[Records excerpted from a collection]
——————
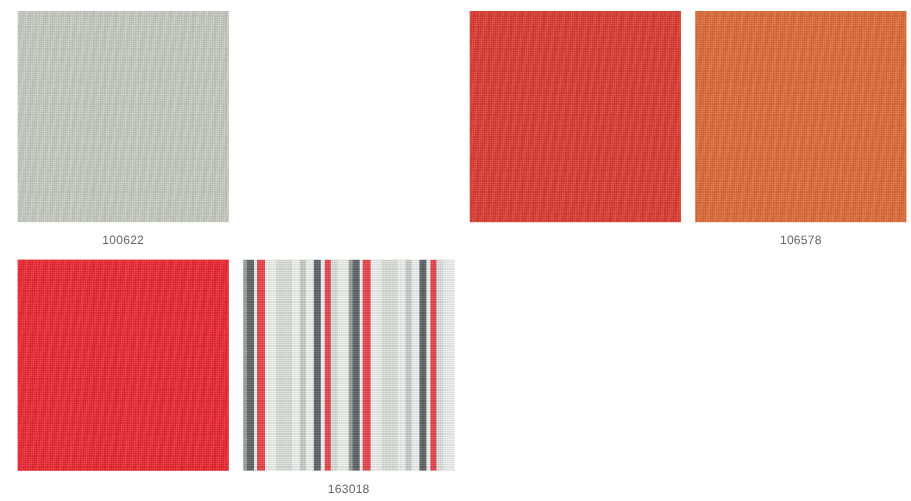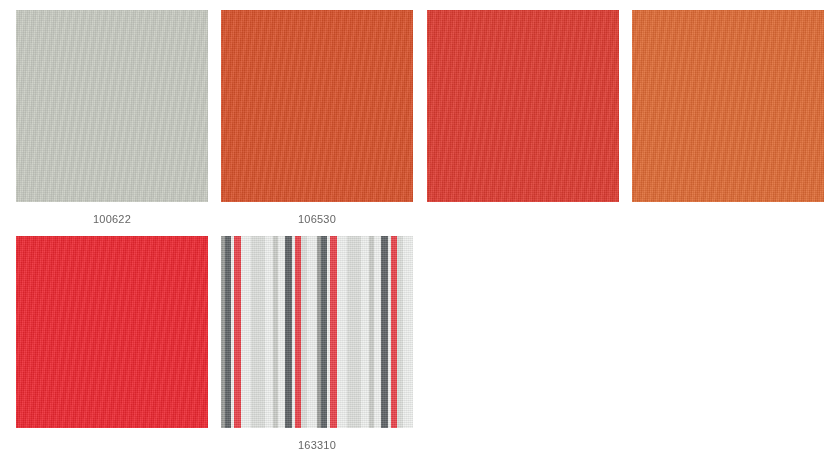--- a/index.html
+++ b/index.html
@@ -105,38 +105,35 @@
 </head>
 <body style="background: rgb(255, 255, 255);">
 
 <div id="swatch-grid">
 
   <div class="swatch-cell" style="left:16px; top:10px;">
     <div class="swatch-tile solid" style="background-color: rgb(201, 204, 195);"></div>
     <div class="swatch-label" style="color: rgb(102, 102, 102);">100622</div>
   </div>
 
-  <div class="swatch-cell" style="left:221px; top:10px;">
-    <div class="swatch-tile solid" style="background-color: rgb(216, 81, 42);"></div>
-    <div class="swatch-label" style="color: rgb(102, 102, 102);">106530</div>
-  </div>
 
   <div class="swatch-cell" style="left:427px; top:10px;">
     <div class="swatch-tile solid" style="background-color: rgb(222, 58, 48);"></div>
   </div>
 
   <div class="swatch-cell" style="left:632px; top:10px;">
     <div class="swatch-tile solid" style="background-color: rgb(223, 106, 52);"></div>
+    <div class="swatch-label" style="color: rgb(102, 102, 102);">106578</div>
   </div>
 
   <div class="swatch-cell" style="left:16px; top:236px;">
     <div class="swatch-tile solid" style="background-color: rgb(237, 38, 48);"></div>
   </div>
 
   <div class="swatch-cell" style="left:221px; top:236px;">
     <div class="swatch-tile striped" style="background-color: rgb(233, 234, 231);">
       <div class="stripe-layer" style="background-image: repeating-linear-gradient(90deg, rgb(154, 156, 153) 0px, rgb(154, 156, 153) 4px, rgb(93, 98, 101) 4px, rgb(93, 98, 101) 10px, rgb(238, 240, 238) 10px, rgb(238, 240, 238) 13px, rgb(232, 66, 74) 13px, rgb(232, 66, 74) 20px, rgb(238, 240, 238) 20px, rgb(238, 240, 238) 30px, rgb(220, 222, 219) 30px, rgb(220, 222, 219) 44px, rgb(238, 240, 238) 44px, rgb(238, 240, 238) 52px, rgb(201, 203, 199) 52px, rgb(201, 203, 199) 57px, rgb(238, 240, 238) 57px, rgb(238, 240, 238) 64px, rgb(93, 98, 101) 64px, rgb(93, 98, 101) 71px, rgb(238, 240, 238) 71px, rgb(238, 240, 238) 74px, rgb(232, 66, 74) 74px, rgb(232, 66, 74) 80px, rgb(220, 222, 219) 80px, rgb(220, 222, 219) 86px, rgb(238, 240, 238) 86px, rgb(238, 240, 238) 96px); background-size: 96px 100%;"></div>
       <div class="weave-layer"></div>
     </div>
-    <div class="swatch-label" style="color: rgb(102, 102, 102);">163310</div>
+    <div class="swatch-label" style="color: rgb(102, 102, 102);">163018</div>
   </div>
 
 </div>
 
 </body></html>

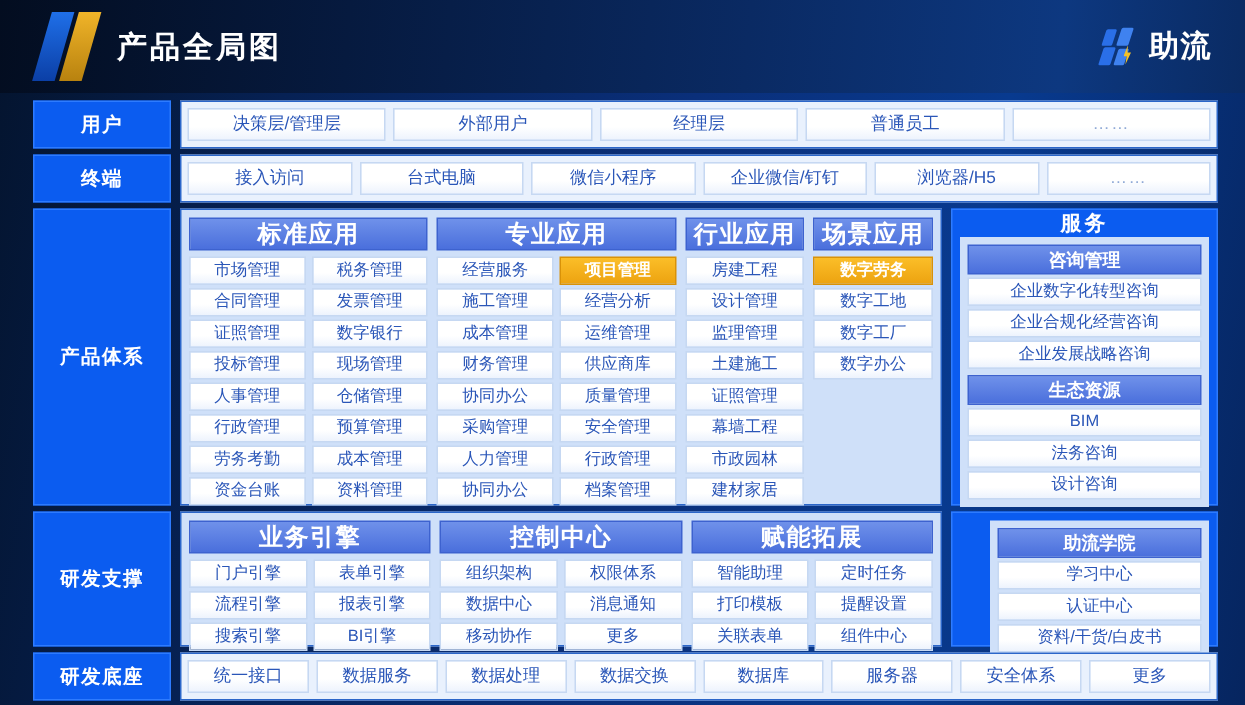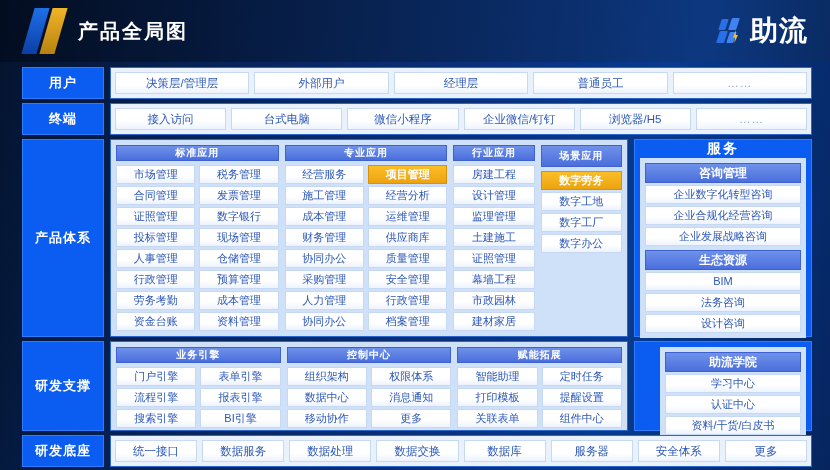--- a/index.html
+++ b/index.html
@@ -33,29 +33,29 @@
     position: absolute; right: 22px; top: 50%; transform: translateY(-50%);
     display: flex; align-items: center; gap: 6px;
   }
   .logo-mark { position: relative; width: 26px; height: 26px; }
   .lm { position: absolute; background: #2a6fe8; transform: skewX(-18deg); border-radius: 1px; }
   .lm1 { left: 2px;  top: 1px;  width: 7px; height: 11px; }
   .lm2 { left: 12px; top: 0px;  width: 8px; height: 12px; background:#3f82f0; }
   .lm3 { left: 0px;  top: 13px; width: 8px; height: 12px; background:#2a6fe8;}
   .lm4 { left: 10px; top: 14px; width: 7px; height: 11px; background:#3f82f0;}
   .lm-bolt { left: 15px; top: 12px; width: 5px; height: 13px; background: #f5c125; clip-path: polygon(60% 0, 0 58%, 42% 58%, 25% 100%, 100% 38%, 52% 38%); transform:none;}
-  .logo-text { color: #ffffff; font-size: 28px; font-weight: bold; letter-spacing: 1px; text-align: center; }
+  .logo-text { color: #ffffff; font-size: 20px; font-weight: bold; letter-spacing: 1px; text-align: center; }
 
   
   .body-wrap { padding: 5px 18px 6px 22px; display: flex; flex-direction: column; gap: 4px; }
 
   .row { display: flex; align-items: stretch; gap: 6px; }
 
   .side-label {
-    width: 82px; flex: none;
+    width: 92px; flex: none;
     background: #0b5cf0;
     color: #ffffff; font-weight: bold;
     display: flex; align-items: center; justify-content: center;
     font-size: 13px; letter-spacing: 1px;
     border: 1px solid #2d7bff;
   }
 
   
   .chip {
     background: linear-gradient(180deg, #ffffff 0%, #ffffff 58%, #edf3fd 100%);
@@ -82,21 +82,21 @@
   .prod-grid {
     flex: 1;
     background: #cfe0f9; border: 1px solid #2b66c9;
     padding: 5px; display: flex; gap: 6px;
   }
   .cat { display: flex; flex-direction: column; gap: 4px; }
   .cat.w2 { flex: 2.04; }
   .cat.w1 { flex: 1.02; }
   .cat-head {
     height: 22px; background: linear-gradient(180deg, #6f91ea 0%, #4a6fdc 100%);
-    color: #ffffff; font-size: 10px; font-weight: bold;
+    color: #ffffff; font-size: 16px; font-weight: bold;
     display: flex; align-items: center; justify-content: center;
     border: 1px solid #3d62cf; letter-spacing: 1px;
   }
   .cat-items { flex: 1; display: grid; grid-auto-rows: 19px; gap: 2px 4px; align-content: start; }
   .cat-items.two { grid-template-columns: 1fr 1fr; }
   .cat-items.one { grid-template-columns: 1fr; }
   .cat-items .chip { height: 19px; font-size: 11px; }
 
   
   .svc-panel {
——————
How to complete this task: Report each line of the entries where the word "absolute" occurs.

Written reply:
     position: absolute; right: 22px; top: 50%; transform: translateY(-50%);
   .lm { position: absolute; background: #2a6fe8; transform: skewX(-18deg); border-radius: 1px; }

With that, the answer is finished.